DefectMoat
plain-language theorem explainer
The defect moat for a CNF formula over n variables returns zero when the formula is satisfiable and one when it is unsatisfiable. Researchers reducing the P versus NP question to circuit capacity in Recognition Science cite this quantity to separate satisfiable regions from J-cost obstructions. The definition performs a classical case split on the decidable satisfiability predicate.

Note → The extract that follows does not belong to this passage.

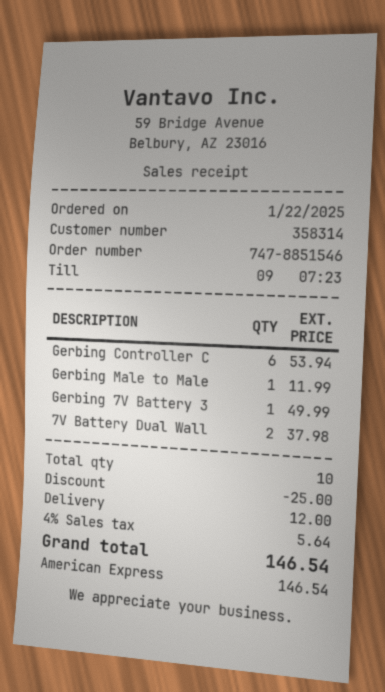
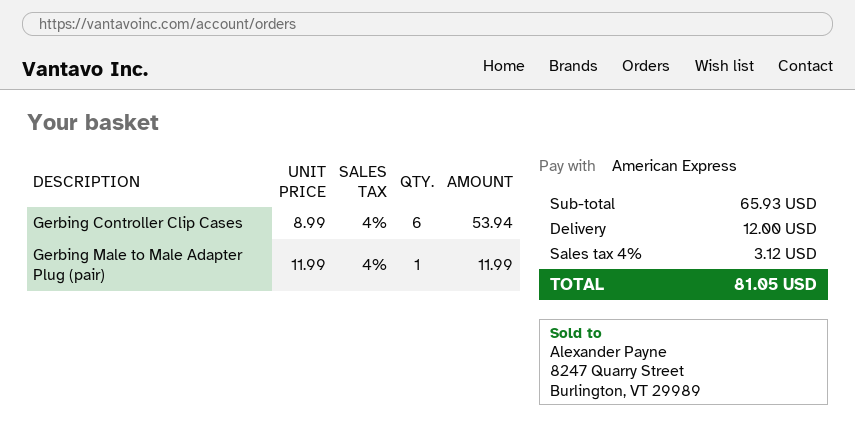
Gerbing 7V Battery 3: 1 for 49.99 -> none
7V Battery Dual Wall: 2 for 37.98 -> none
discount: 25.00 -> none
tax: 4% = 5.64 -> 4% = 3.12
total: 146.54 -> 81.05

Claim. For a CNF formula $f$ over $n$ variables, the defect moat is $0$ if $f$ is satisfiable and $1$ otherwise.
background
The Circuit Ledger module treats Boolean circuits as feed-forward sub-ledgers whose local gates lack the global J-cost coupling present in the full Z³ recognition lattice. A CNF formula consists of a list of clauses over n variables. J-cost is the non-negative recognition cost of an assignment, obtained either as the derived cost of a multiplicative recognizer comparator or directly as the J-cost of a recognition event. The module states that every assignment to an unsatisfiable formula incurs J-cost at least 1, creating the defect moat that separates the satisfiable region from the obstruction.
proof idea
The definition installs a classical decidability instance for the satisfiability predicate and returns zero on the true branch and one on the false branch. It is a direct one-line wrapper around the case distinction on satisfiability.
why it matters
This definition supplies the moat value consumed by the downstream theorem that equates the moat to zero precisely when the formula is satisfiable. It completes Stage 3 of the circuit-ledger analysis, connecting the Z-capacity bound (at most twice the gate count) to the global J-cost gradient required for SAT resolution. The remaining open piece is the spectral-gap to Turing-machine step-count translation that would force exponential depth for any poly-size circuit attempting to cross the moat.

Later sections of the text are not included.